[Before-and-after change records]
┌──

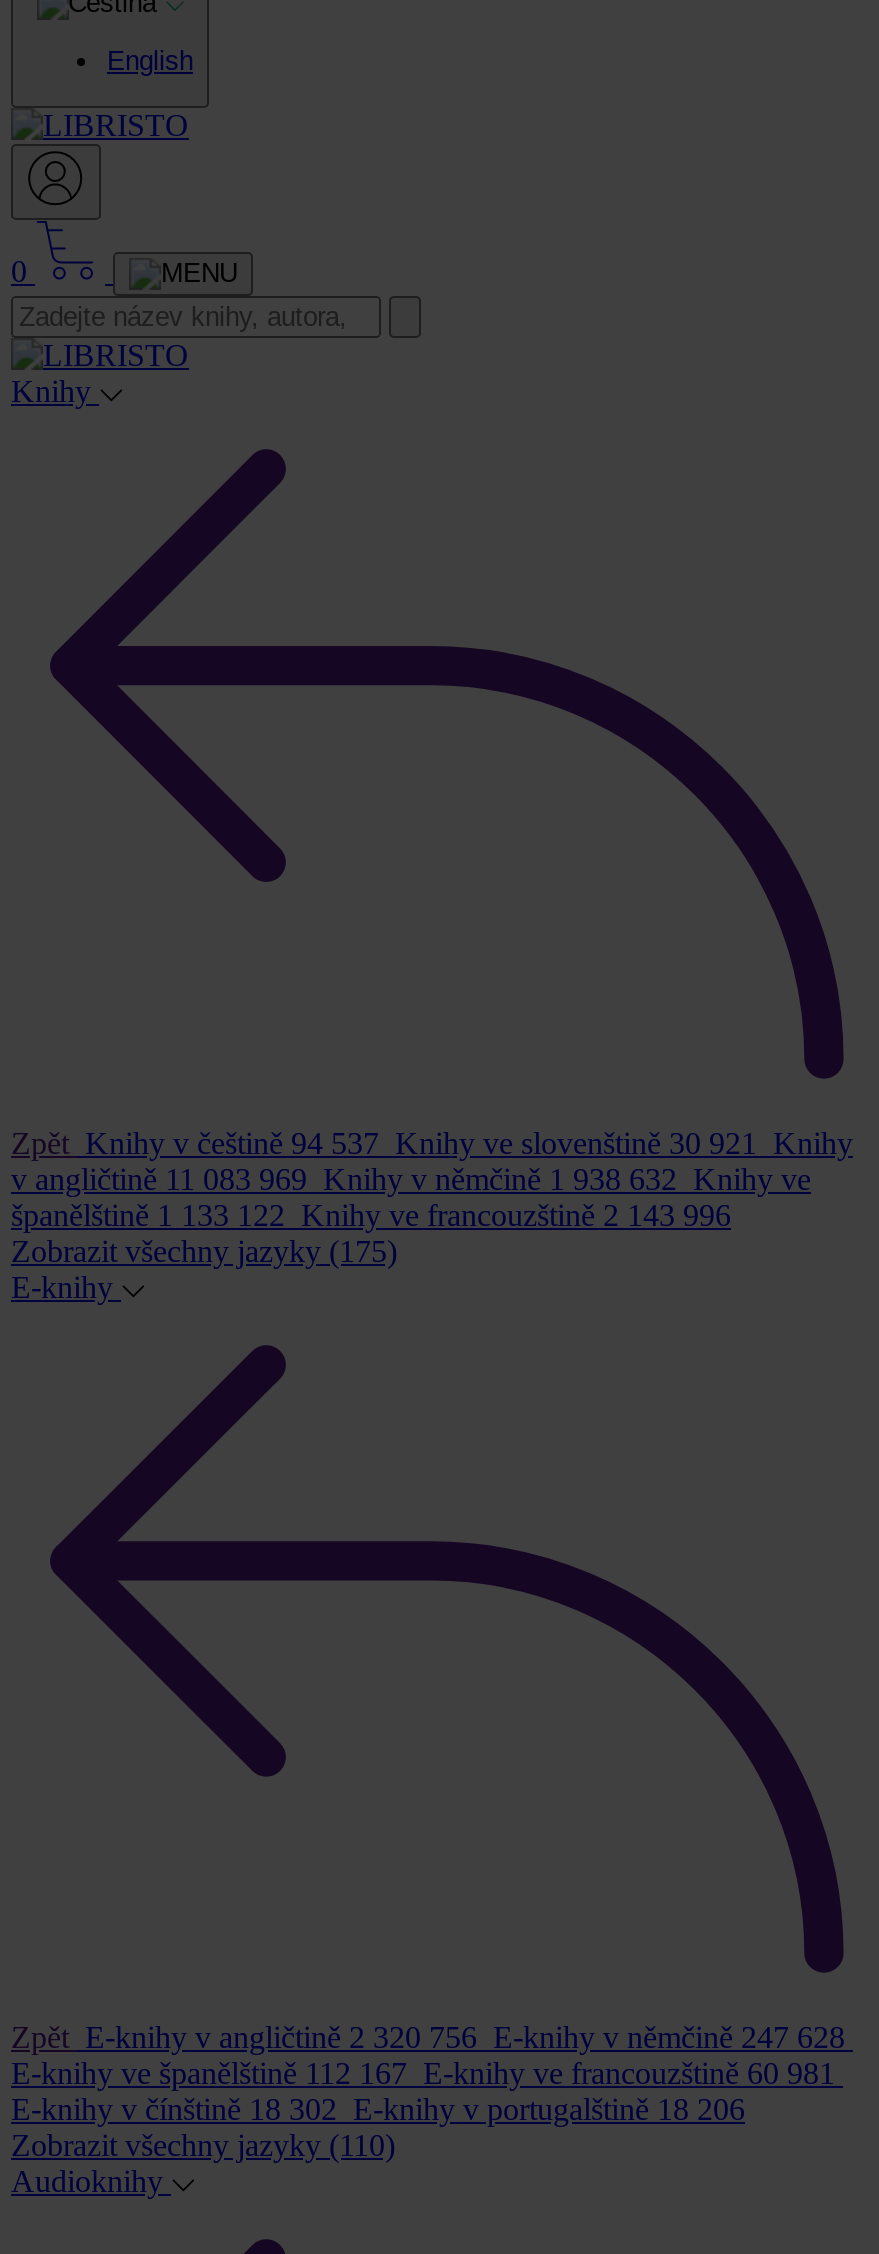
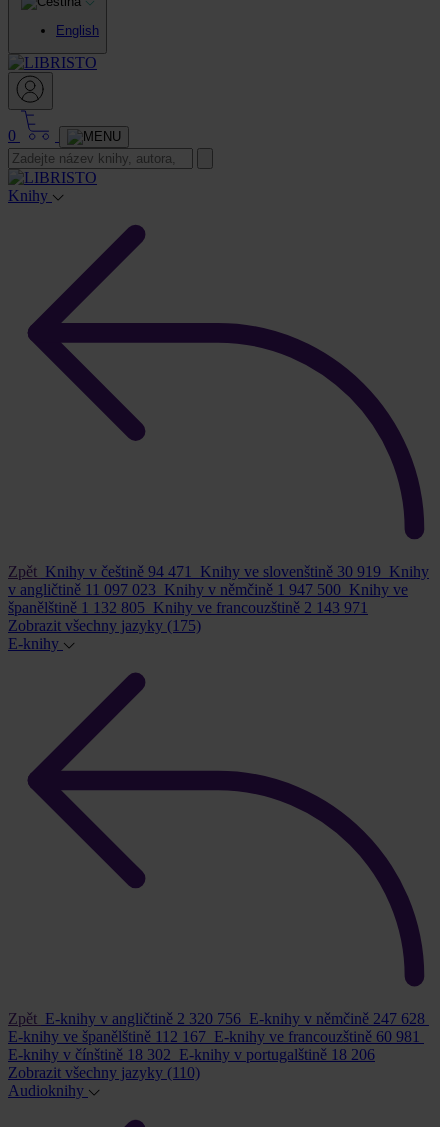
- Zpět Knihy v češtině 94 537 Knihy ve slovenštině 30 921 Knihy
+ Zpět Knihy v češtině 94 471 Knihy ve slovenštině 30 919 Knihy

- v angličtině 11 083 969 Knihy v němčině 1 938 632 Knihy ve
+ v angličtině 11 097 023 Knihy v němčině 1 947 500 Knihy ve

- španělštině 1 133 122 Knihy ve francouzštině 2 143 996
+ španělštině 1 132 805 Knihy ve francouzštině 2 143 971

└──

EXERCISE DESCRIPTION:
Please go through the entries and show every line with the word "francouzštině".

FINISHED EXERCISE:
- španělštině 1 133 122 Knihy ve francouzštině 2 143 996
+ španělštině 1 132 805 Knihy ve francouzštině 2 143 971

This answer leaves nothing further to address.